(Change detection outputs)
***

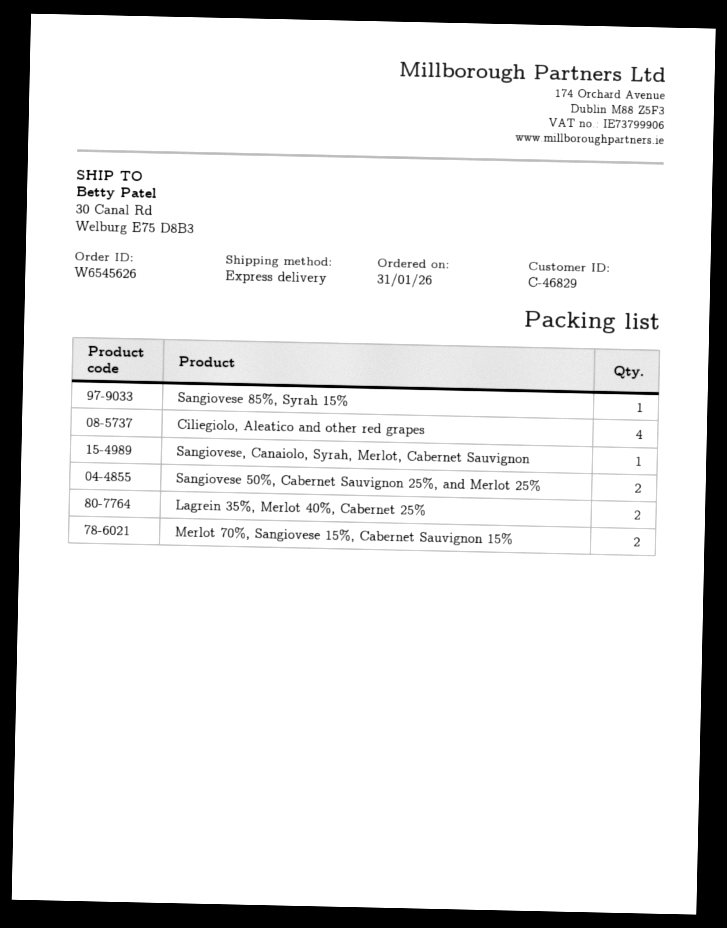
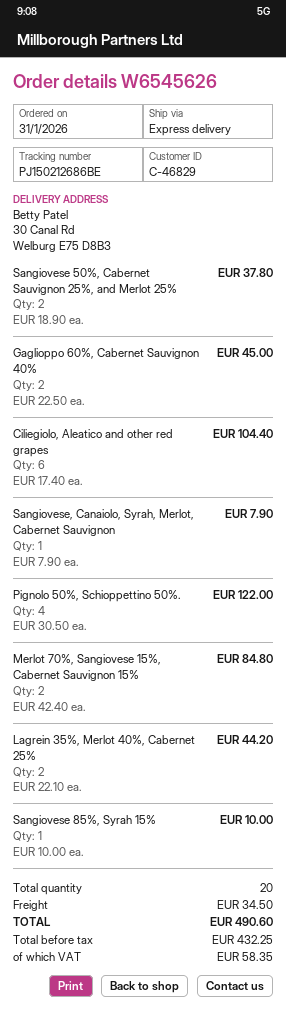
Ciliegiolo, Aleatico and other red grapes: 4 -> 6
Gaglioppo 60%, Cabernet Sauvignon 40%: none -> 2
Pignolo 50%, Schioppettino 50%.: none -> 4

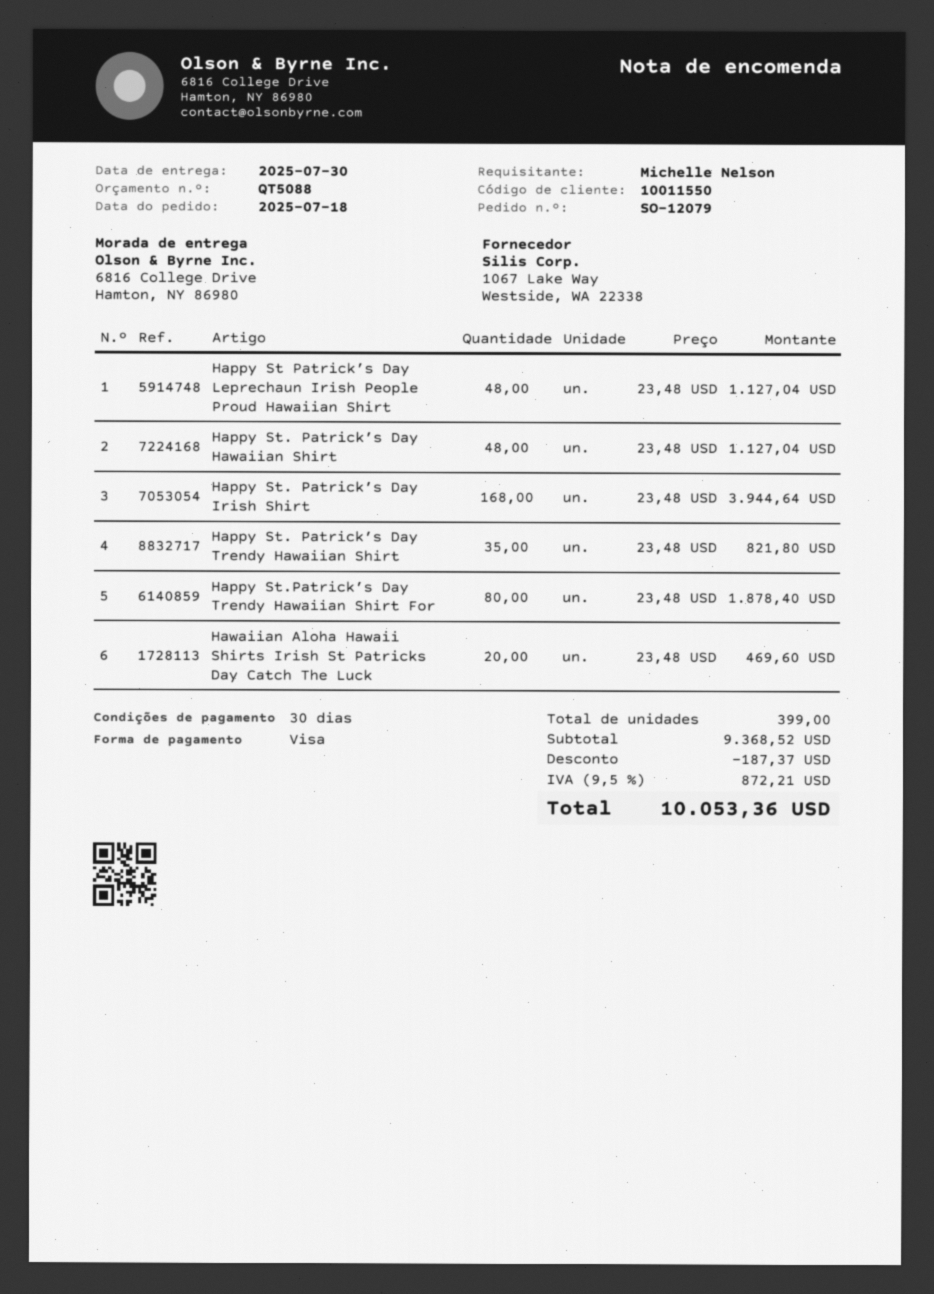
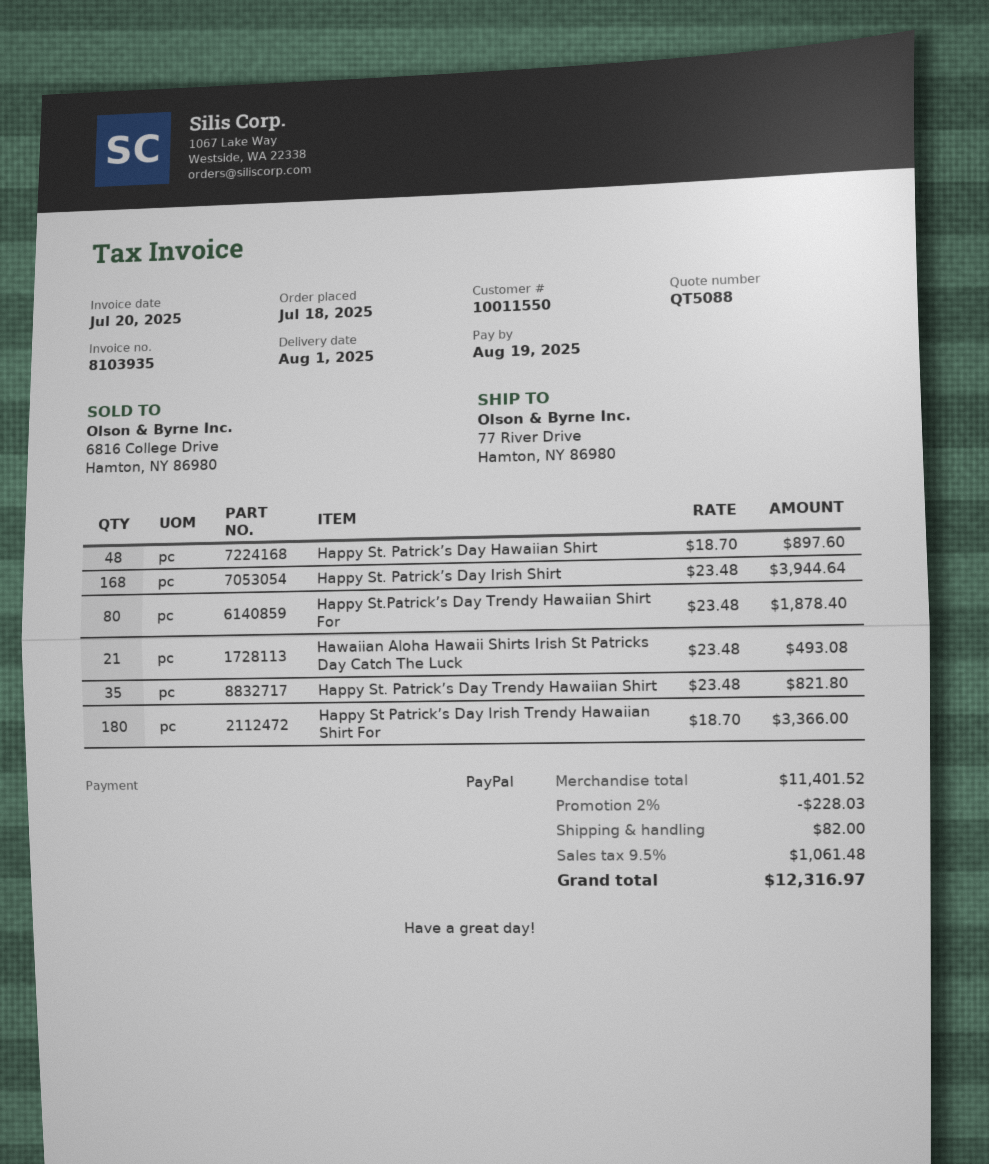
delivery date: 2025-07-30 -> 2025-08-01
payment method: Visa -> PayPal
ship to: 6816 College Drive, Hamton, NY 86980 -> 77 River Drive, Hamton, NY 86980
Happy St Patrick’s Day Leprechaun Irish People Proud Hawaiian Shirt: 48 x 23.48 = 1127.04 -> none
Happy St. Patrick’s Day Hawaiian Shirt: 48 x 23.48 = 1127.04 -> 48 x 18.70 = 897.60
Hawaiian Aloha Hawaii Shirts Irish St Patricks Day Catch The Luck: 20 x 23.48 = 469.60 -> 21 x 23.48 = 493.08
Happy St Patrick’s Day Irish Trendy Hawaiian Shirt For: none -> 180 x 18.70 = 3366.00
subtotal: 9368.52 -> 11401.52
discount: 187.37 -> 228.03
shipping: none -> 82.00
tax: 9.5% = 872.21 -> 9.5% = 1061.48
total: 10053.36 -> 12316.97

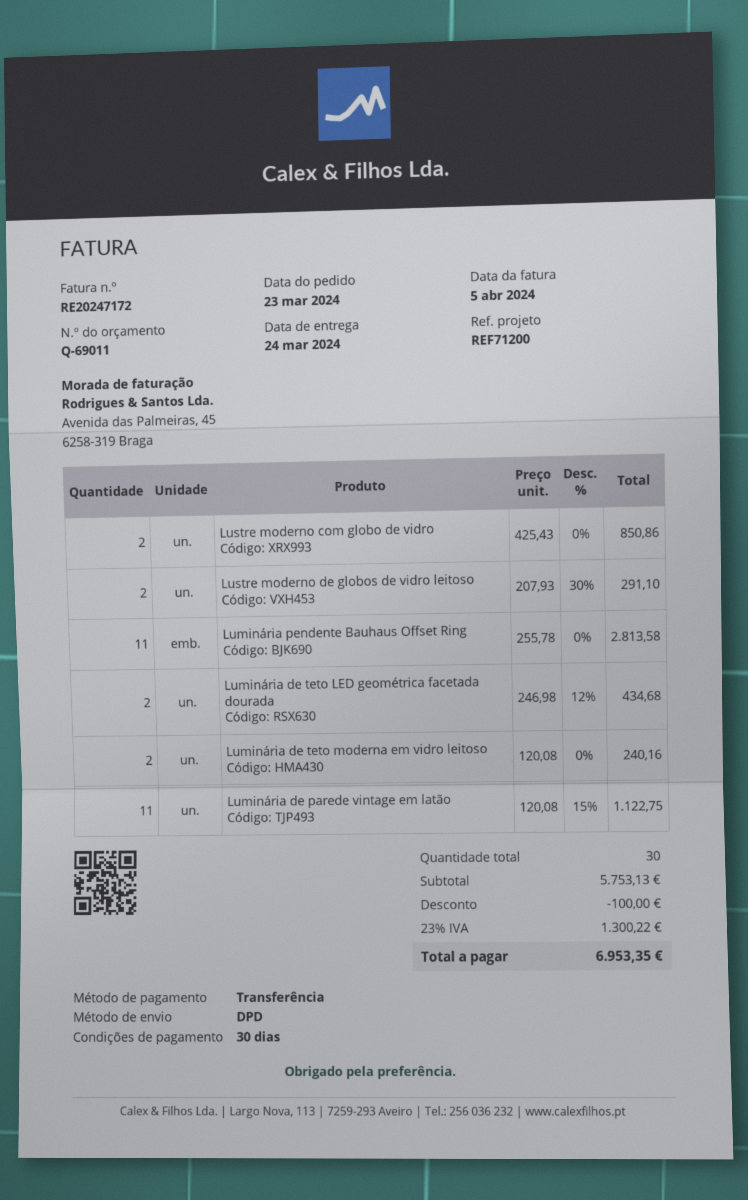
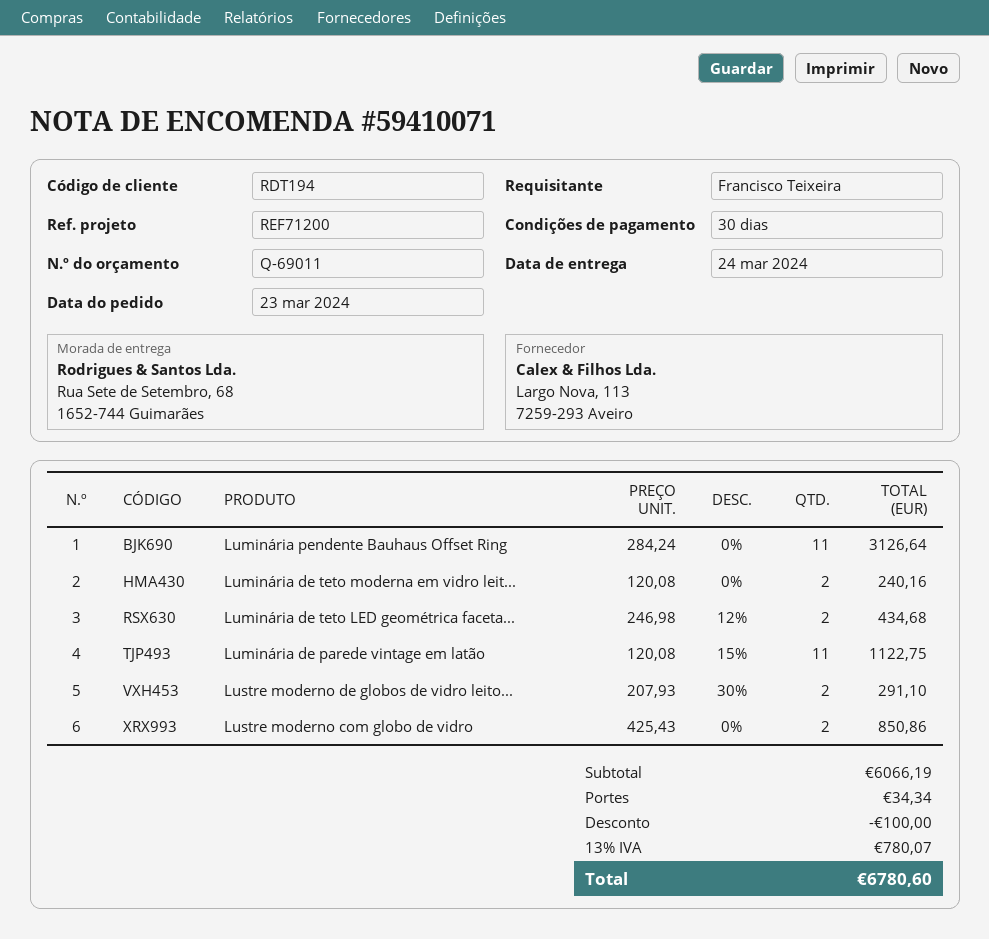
Luminária pendente Bauhaus Offset Ring: 11 x 255.78 = 2813.58 -> 11 x 284.24 = 3126.64
subtotal: 5753.13 -> 6066.19
shipping: none -> 34.34
tax: 23% = 1300.22 -> 13% = 780.07
total: 6953.35 -> 6780.60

***

Aim of the exercise
Starting from the line with "shipping: none -> 34.34" and ending with the final line of the data, quote every line exactly, both ends included.

Task result
shipping: none -> 34.34
tax: 23% = 1300.22 -> 13% = 780.07
total: 6953.35 -> 6780.60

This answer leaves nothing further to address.